Therefore, regard for the sanctity of life at all stages, from “womb to tomb”, from natural conception until natural death is the highest dominion in all of God’s laws. God did not make man in the beginning only to allow man's own actions end his life. It would have been abnormal to his very “always was and always is” character. None of us want to be abandoned as worthless in any way, for life, above all other aspects, is what God respects most of all.

Christ set up the Church with the power of the keys. He demonstrated to St. Peter at Caesarea Philippi that he was the rock upon which He would build His Church. The “rock” was literally that spot in the temple that the Jews dreaded, for it was the seal to “the gates of hell”, and Jesus placed Peter on that spot as representative of the Old Testament prime minister who did the biding for the king when he was in another territory. Isaiah 22:22 shows this—“I will place the key of the House of David on his shoulder; when he opens, no one shall shut, when he shuts, no one shall open”. (In fact, the entire Chapter 22 of Isaiah is a type in the Old Testament of the New Testament antitype pointing to the pope.

The marvelous thing about type and antitype in the Bible is that a type in the Old Testament has to correspond to an antitype in the New Testament. If this is the case, then the relationship is true. Eve is a type of the antitype New Eve, Mary in the N.T.) And that other territory in the New Testament is when Jesus left the earth and ascended into heaven to be at the right hand of the Father. Before he left, he gave Peter and his successors the “keys”, as prime minister of his Church. And at that point when he gave Peter the “keys” of “binding” and “loosing”, Jesus for the first time used the word Church, saying to Peter, “upon this rock, I will build my church and the gates of hell will not prevail against it.”

The new King Jesus was handing over his kingdom, or church, to St. Peter. Community is what the church is all about. “Picking and choosing” what one thinks one likes is not God’s way. “We believe” together in community and each of us has to declare in decision that we are part of the People of God. The gift that Jesus gave to Peter was an extraordinary gift to a sinner–he was the only one who had this particular gift of infallibility, whereby the Holy Spirit gave him insight as “umpire”, to guard the People of God with the truth.

The history of the Catholic Church throughout the ages proves that there is need of one man to have this power from God. Look no further than the Arian heresy of the early centuries, when many followed their own “pope”, who taught that Jesus was not equal with the Father. Many fell away from the truth of the divinity of Jesus Christ. Another example would be the “whose faith, whose religion” motto of the princes of Germany after the time of Martin Luther, ruling for themselves as “popes”. Luther turned away from the true Catholic Church and said that each man was a “priest by himself”. This is a tragic moment in Catholic history when the state became supreme and so many turned away from Holy Mother Church.
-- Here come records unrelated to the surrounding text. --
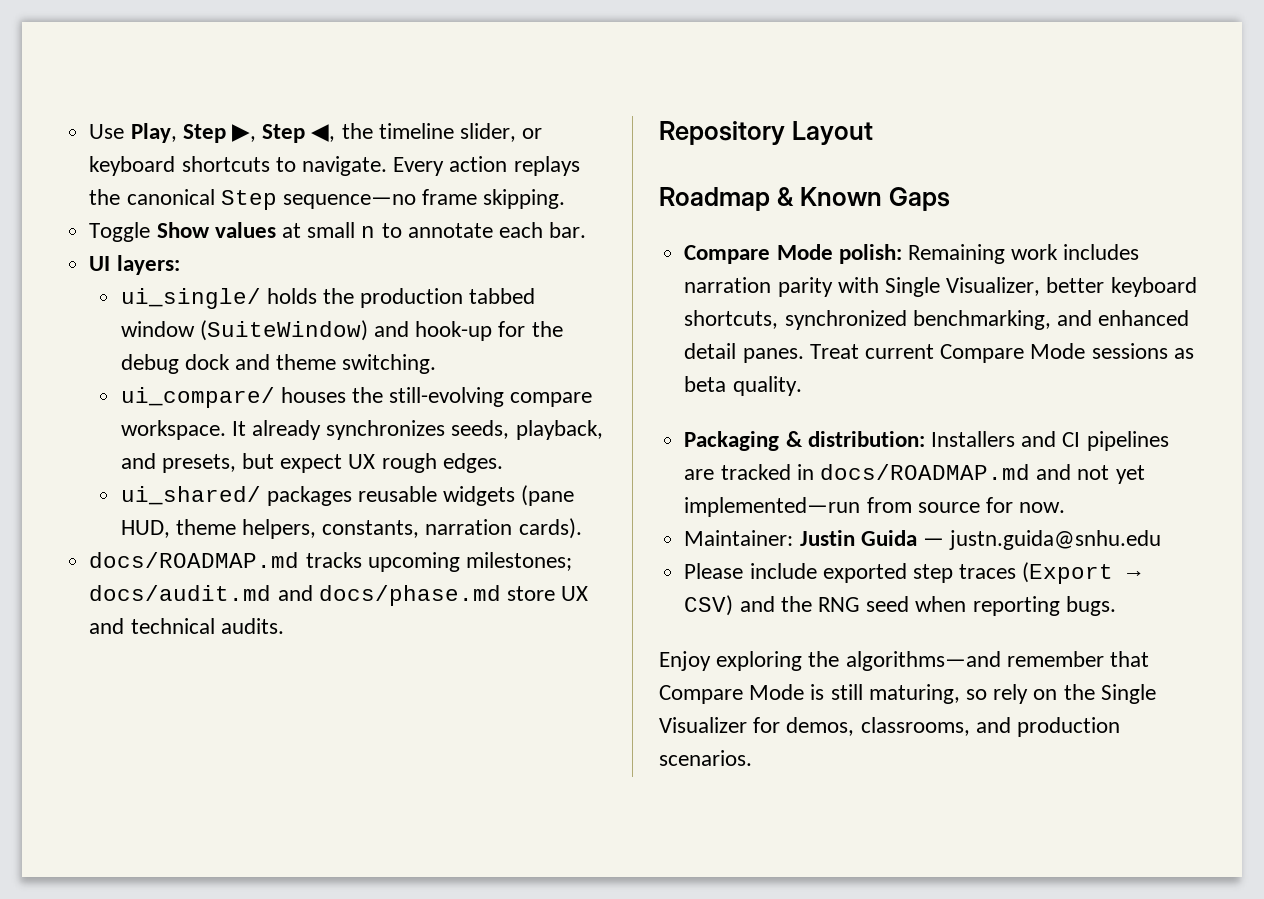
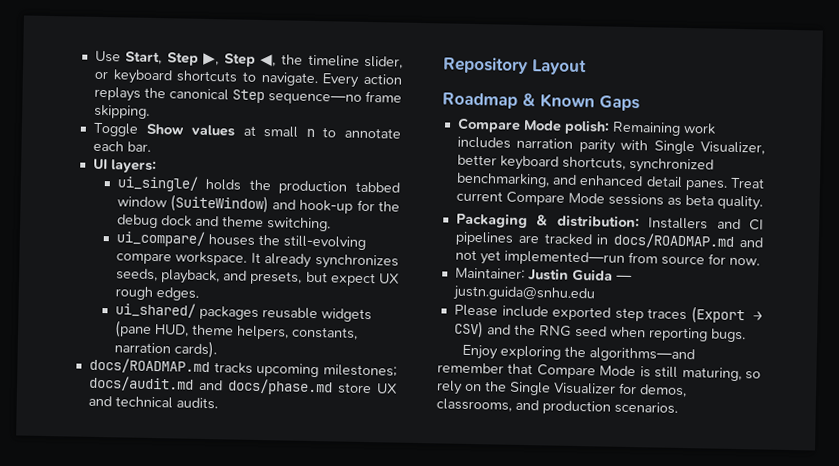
- Use Play, Step ▶, Step ◀, the timeline slider, or keyboard shortcuts to navigate.
+ Use Start, Step ▶, Step ◀, the timeline slider, or keyboard shortcuts to navigate.

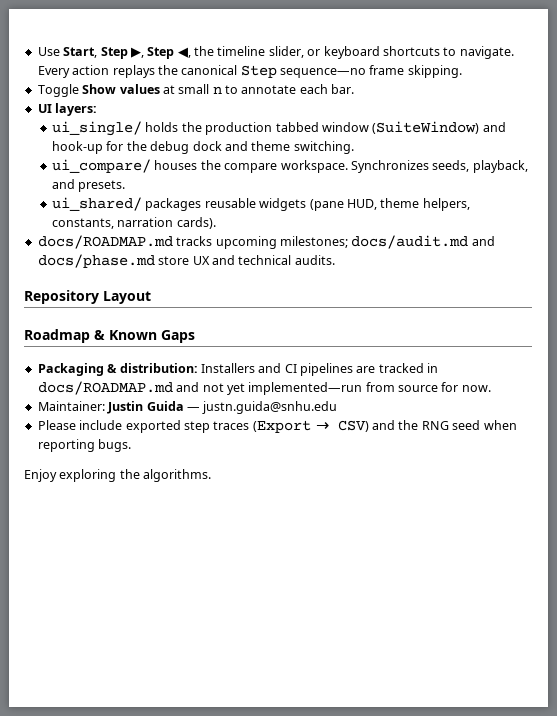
- ui_compare/ houses the still-evolving compare workspace.
+ ui_compare/ houses the compare workspace.
- It already synchronizes seeds, playback, and presets, but expect UX rough edges.
+ Synchronizes seeds, playback, and presets.
- Compare Mode polish: Remaining work includes narration parity with Single Visualizer, better keyboard shortcuts, synchronized benchmarking, and enhanced detail panes. Treat current Compare Mode sessions as beta quality.
- Enjoy exploring the algorithms—and remember that Compare Mode is still maturing, so rely on the Single Visualizer for demos, classrooms, and production scenarios.
+ Enjoy exploring the algorithms.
During this Protestant Reformation time, a total disobedience to the truth about the Holy Eucharist, as stated in Chapter 6 of St. John, took place. No longer did people believe that “this is my Body, this is my Blood” and “unless you eat the flesh of the Son of Man and drink his blood, you shall not have life in you. He who eats my flesh and drinks my blood will have life in him and I will raise him up on the last day.” The doctrine of transubstantiation was thrown aside by many during the Protestant Reformation. Jesus did not say to those who walked away that it was a symbol. If any passage in the Bible is literal, this is it. 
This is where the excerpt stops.